Rio Cinema introduction:
A crowdfunded delight which reads between the lines of some 270 American teen movies made from the mid 1990s to the early 2000s. It's a wittily edited non-stop stream of clips from countless depictions of teenage life - the jocks, the geeks, the skaters, the mean girls and the masturbators - through high school and beyond. It offers a vibrant, funny, subversive analysis and a compelling case that there is a very dark and poisonous heart to these candy-coloured teenage confections. The hypnotic narration is spoken by cult teen movie actress Fairuza Balk and the superb and the superbly sinister original soundtrack is by British indie band Summer Camp.
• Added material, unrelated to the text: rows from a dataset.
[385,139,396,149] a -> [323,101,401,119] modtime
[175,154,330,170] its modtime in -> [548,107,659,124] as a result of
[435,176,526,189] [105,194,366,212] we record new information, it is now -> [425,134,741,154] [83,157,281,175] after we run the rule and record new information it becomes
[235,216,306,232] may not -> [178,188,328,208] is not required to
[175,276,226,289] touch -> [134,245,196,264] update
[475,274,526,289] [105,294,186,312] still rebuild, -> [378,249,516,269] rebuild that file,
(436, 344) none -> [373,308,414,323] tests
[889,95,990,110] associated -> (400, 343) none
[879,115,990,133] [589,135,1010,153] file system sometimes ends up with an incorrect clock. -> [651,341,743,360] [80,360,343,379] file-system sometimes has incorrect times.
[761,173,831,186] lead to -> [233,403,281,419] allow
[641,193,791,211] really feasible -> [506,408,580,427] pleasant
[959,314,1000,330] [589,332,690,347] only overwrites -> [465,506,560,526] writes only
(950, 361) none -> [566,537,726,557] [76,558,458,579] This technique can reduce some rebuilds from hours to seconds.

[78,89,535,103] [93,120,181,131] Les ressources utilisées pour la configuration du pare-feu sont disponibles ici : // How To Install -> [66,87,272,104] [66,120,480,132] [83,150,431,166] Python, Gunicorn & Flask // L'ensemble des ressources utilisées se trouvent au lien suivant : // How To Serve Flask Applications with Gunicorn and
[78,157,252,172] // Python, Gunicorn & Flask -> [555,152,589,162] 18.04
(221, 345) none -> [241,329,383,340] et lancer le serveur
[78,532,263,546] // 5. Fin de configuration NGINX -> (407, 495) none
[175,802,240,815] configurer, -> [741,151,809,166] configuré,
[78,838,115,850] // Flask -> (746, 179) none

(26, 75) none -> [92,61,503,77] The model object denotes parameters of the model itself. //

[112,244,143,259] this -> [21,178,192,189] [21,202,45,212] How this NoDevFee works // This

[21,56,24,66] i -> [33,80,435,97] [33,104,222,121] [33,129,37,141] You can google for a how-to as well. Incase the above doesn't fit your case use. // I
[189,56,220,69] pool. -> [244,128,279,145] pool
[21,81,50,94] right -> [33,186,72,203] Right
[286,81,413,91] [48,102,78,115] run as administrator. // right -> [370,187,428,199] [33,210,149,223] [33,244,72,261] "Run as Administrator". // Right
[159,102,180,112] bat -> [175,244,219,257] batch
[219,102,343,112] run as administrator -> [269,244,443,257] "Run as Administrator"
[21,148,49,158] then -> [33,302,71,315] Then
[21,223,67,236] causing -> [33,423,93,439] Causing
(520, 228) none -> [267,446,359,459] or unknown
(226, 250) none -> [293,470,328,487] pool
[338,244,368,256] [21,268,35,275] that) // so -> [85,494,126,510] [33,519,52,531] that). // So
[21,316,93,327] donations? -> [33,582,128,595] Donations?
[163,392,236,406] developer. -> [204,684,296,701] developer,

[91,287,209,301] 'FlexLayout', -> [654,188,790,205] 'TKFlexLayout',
Maybe there is nothing beyond Clueless: maybe Amy Heckerling’s 1995 high-school homage to Jane Austen is the ultimate teenage film. It could be a fault in this hypnotic, narcotic and dreamlike cine-essay about the contemporary American teen movie phenomenon that it does not distinguish between good teen movies and bad ones, and doesn’t question all that closely the genre’s white heterosexual world. But 24-year-old critic and film-maker Charlie Lyne has cleverly – actually, no, make that brilliantly – exploited the “fair use” rule in US copyright law, which allows you to quote short movie clips without payment in non-fiction features, and used that to create a continuous cinephile collage of teen movie fragments, a sort of “Histoire(s) Du Cinema D’Ado”: the result is something so weirdly consistent in style, casting and production values that it looks like one epic, evolving production in an airless eternal present.
Fairuza Balk (from satirical teen movie The Craft) narrates, in a kind of incantatory prose-poem, chorically pointing out the conventions. This is a genre in which twentysomething actors pass for teens, written by thirtysomethings who never forgot their teen angst. The teen movie is not history written by the winners, but rewritten by the losers, or perhaps it is truer to say – by the writers.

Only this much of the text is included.